Дэймор уже не понимал, что страшнее, отправиться в небытие самому или позволить уйти ей. Невыносимая мука кромсала на куски все его существо, совсем как тогда.
— Почему ты всегда заставляешь платить меня?!
— Прости, Дэймор, — прошептала Маритэ, чей облик неуловимо, но неотвратимо тускнел. — Я не хотела сделать тебе больно. Ты ведь ненавидишь меня. Думала, что ты порадуешься возмездию.
— Ненавижу! Сейчас сильнее, чем когда бы то ни было, за то, что ты сделала со мной.
— Это пройдет, — она коснулась ладонью его щеки. Прикосновение больше походило на дыхание ветра. — А сейчас мне нужно поговорить с ними, — Маритэ указала на троих людей, стоявших поодаль.
Дэймор успел совершенно позабыть о них. Что они вообще делают здесь?! Разве смертным место там, где Странники вершат судьбы миров и друг друга? И зачем они понадобились Маритэ сейчас, когда каждое мгновение бесценно? Как бы ему ни хотелось убить их всех, включая Лотэссу, Дэймор подозвал троицу, веля им подойти к Маритэ.
Оглянувшись, он увидел дерево, в раскидистой темной кроне которого гулял ветер. Возникшее ниоткуда, оно казалось совершенно созвучным этому месту, которое, впрочем, сильно изменилось с появлением Маритэ. Теперь некогда мертвый мир стал прекрасным. Он наполнился светом и жизнью, словно вытягивая их из умирающей богини.
Дэймор поднял Маритэ на руки, с ужасом ощутив ее бесплотность. Он осторожно посадил ее у дерева, прислонив спиной к шершавому прохладному стволу.
Мужчины с Лотэссой приблизились к ним. Очевидно, они осознавали безумную неуместность своего присутствия, но что им оставалось, кроме как повиноваться богам? Маритэ повернулась к ним и слабо улыбнулась.

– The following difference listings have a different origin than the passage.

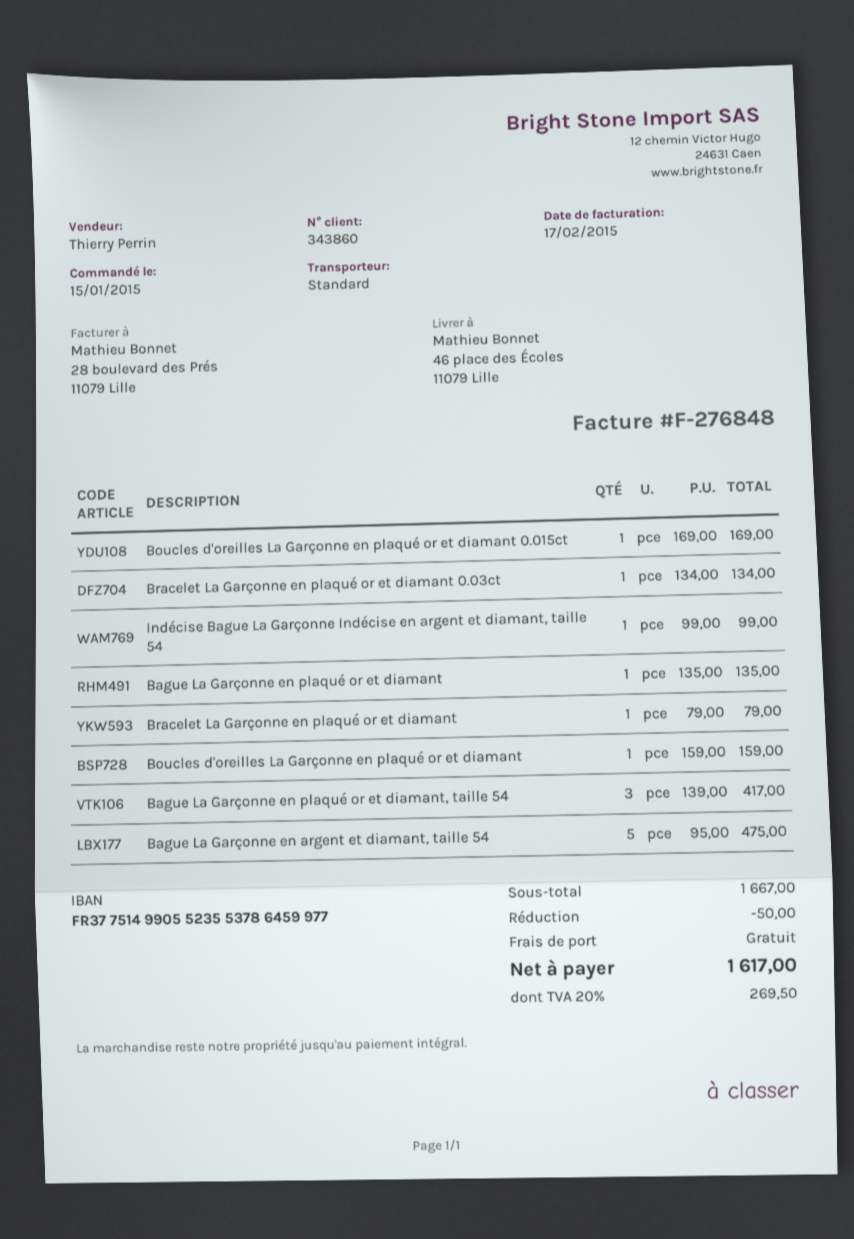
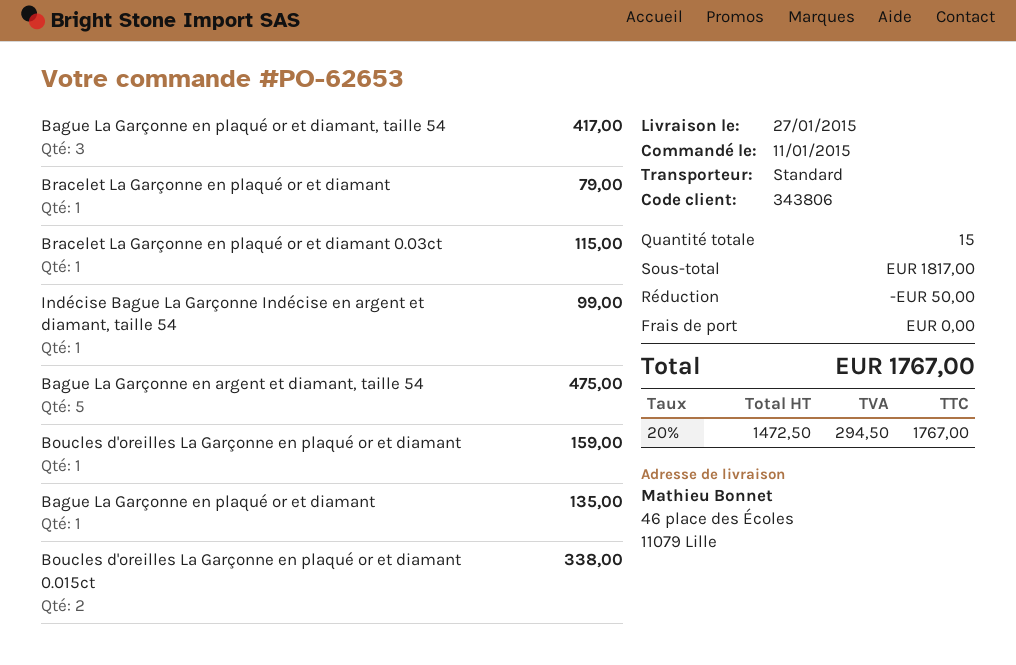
order date: 2015-01-15 -> 2015-01-11
customer number: 343860 -> 343806
Boucles d'oreilles La Garçonne en plaqué or et diamant 0.015ct: 1 for 169.00 -> 2 for 338.00
Bracelet La Garçonne en plaqué or et diamant 0.03ct: 1 for 134.00 -> 1 for 115.00
subtotal: 1667.00 -> 1817.00
tax: 20% = 269.50 -> 20% = 294.50
total: 1617.00 -> 1767.00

— Маритэ! — Лотэсса упала перед ней на колени. — Почему?! Неужели мир нельзя было спасти иначе?
— Нельзя, — Маритэ протянула руку, касаясь девушки. — Но вы должны знать, что сделали для спасения Анборейи не меньше, чем я.
— Да что мы сделали? — с отчаянной тоской бросил король. — Что мы вообще могли сделать? Что значат все человеческие усилия, вместе взятые, в сравнении с играми богов?

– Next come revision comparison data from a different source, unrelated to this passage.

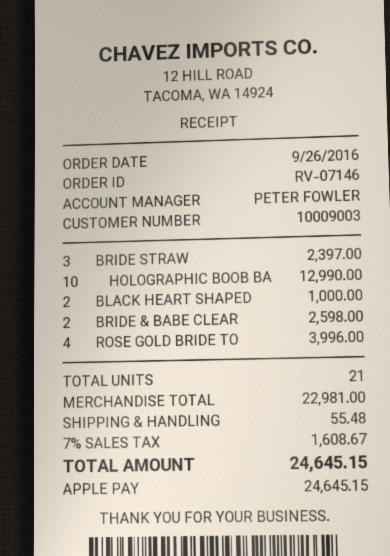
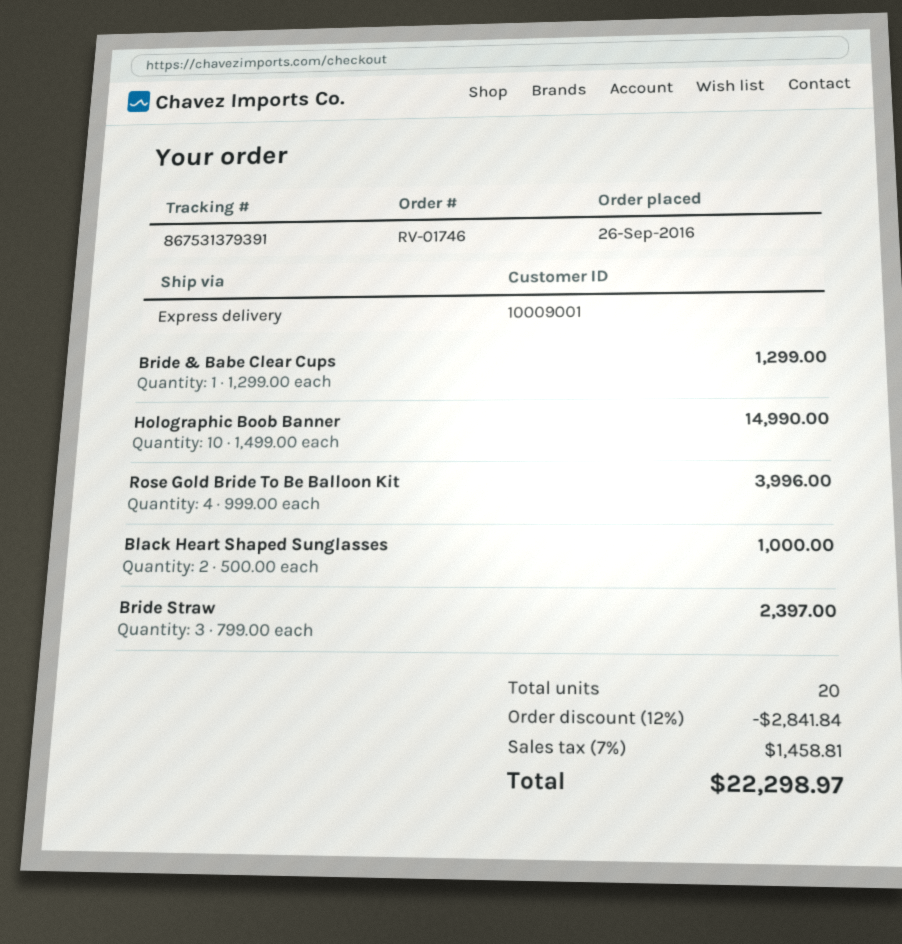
order number: RV-07146 -> RV-01746
customer number: 10009003 -> 10009001
HOLOGRAPHIC BOOB BA: 10 for 12990.00 -> 10 for 14990.00
BRIDE & BABE CLEAR: 2 for 2598.00 -> 1 for 1299.00
total quantity: 21 -> 20
discount: none -> 12% = 2841.84
shipping: 55.48 -> none
tax: 7% = 1608.67 -> 7% = 1458.81
total: 24645.15 -> 22298.97

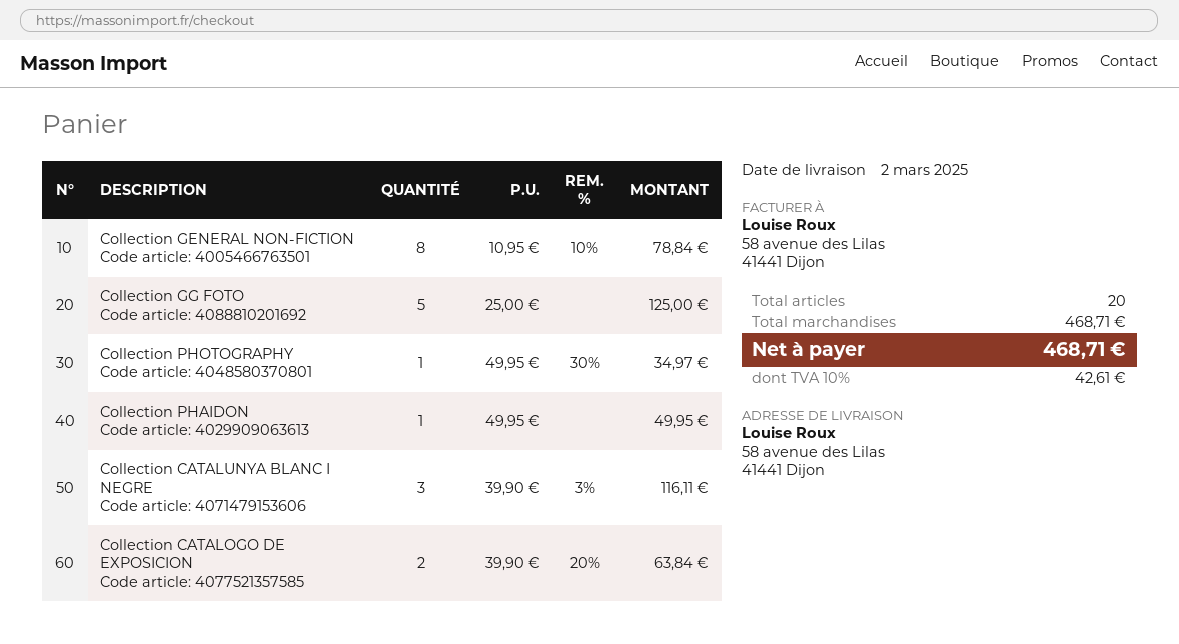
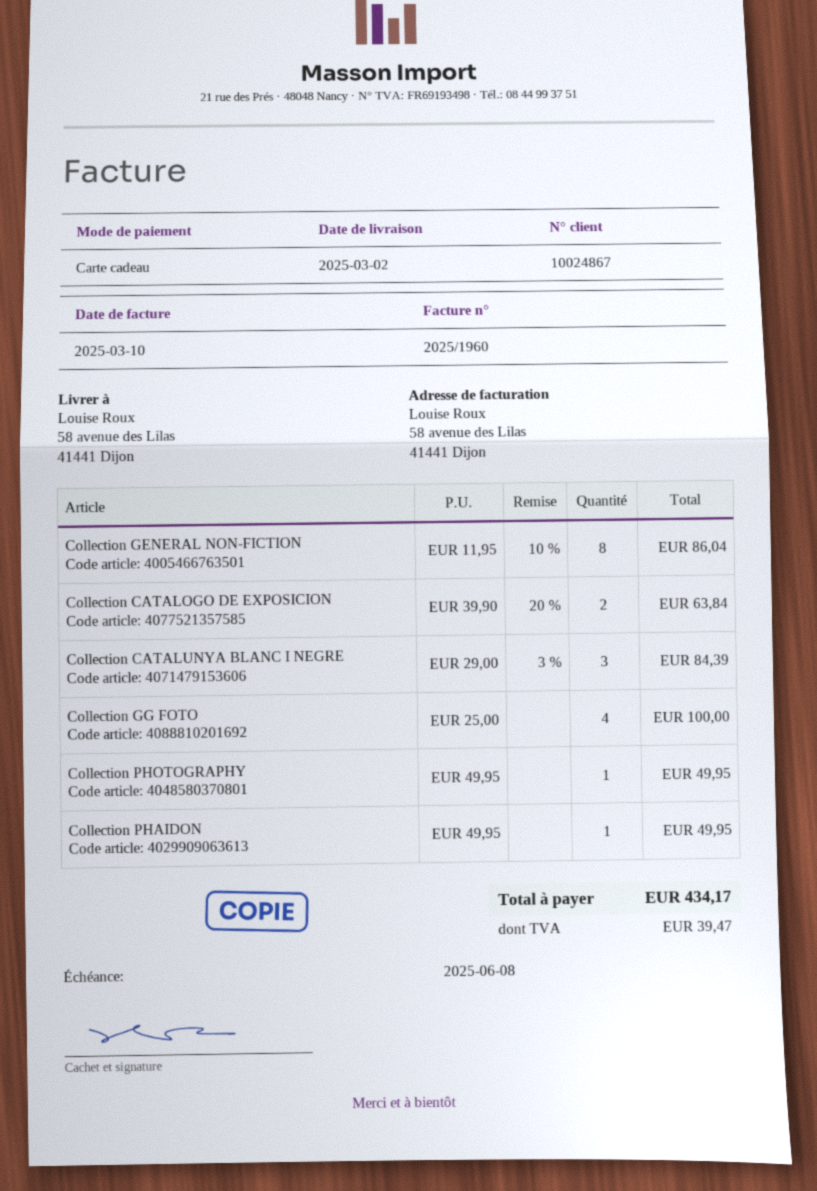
Collection GENERAL NON-FICTION: 8 x 10.95 - 10% = 78.84 -> 8 x 11.95 - 10% = 86.04
Collection GG FOTO: 5 x 25.00 = 125.00 -> 4 x 25.00 = 100.00
Collection PHOTOGRAPHY: 1 x 49.95 - 30% = 34.97 -> 1 x 49.95 = 49.95
Collection CATALUNYA BLANC I NEGRE: 3 x 39.90 - 3% = 116.11 -> 3 x 29.00 - 3% = 84.39
tax: 42.61 -> 39.47
total: 468.71 -> 434.17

— Гораздо больше, чем ты думаешь, потомок Дренлелора. Иногда люди могут показать богам пример. Лишь глядя на вас, я поняла, что есть смысл бороться, даже когда заведомо знаешь, что проиграл. Вы знали о пробуждении Изгоя и Закате мира, но отказались признать их неизбежность и смириться. Каждый из вас на своем месте делал то, что от него зависело, не опуская рук, даже когда все катилось в пропасть, обращая приложенные усилия в прах. Не только вы трое стали мне примером и укором. Но и другие: бывший король Элара Нейри Ильд, твой брат, Лотэсса, братья Таскиллы и их мать, комендант Вельтаны и та юная жрица — Нармин. Я сейчас не назову каждое имя. Но если вы, смертные и слабые люди, в безнадежном положении находили в себе силы и способы бороться, то как могла я — богиня и созидательница — оставить свой мир на произвол судьбы? Раньше я думала, что сделала для Анборейи все, что в моих силах, но глядя на вас, поняла, что могу и должна сделать то, что сверх сил. Вы научили меня верить в невозможное и жертвовать собой во имя долга. Вы спасли этот мир вместе со мной. Нет, вы спасли его прежде меня.
Теперь и мужчины склонились перед ней, встав на колени. Дэймор сам с трудом удерживался от того, чтобы последовать их примеру. Он проклинал и осуждал Маритэ, но не мог не признать силу и величие ее решения.
— Сгиньте! — велел он людям.
Стоило им отойти на пару шагов, как он опустился рядом с Маритэ, взяв в руки ладонь, которую теперь лишь видел, но почти не чувствовал.
— Прощай, Дэймор, — ее голос сливался с ветром, шелестящем в древесной кроне. — Постарайся когда-нибудь понять меня и простить. Если сможешь.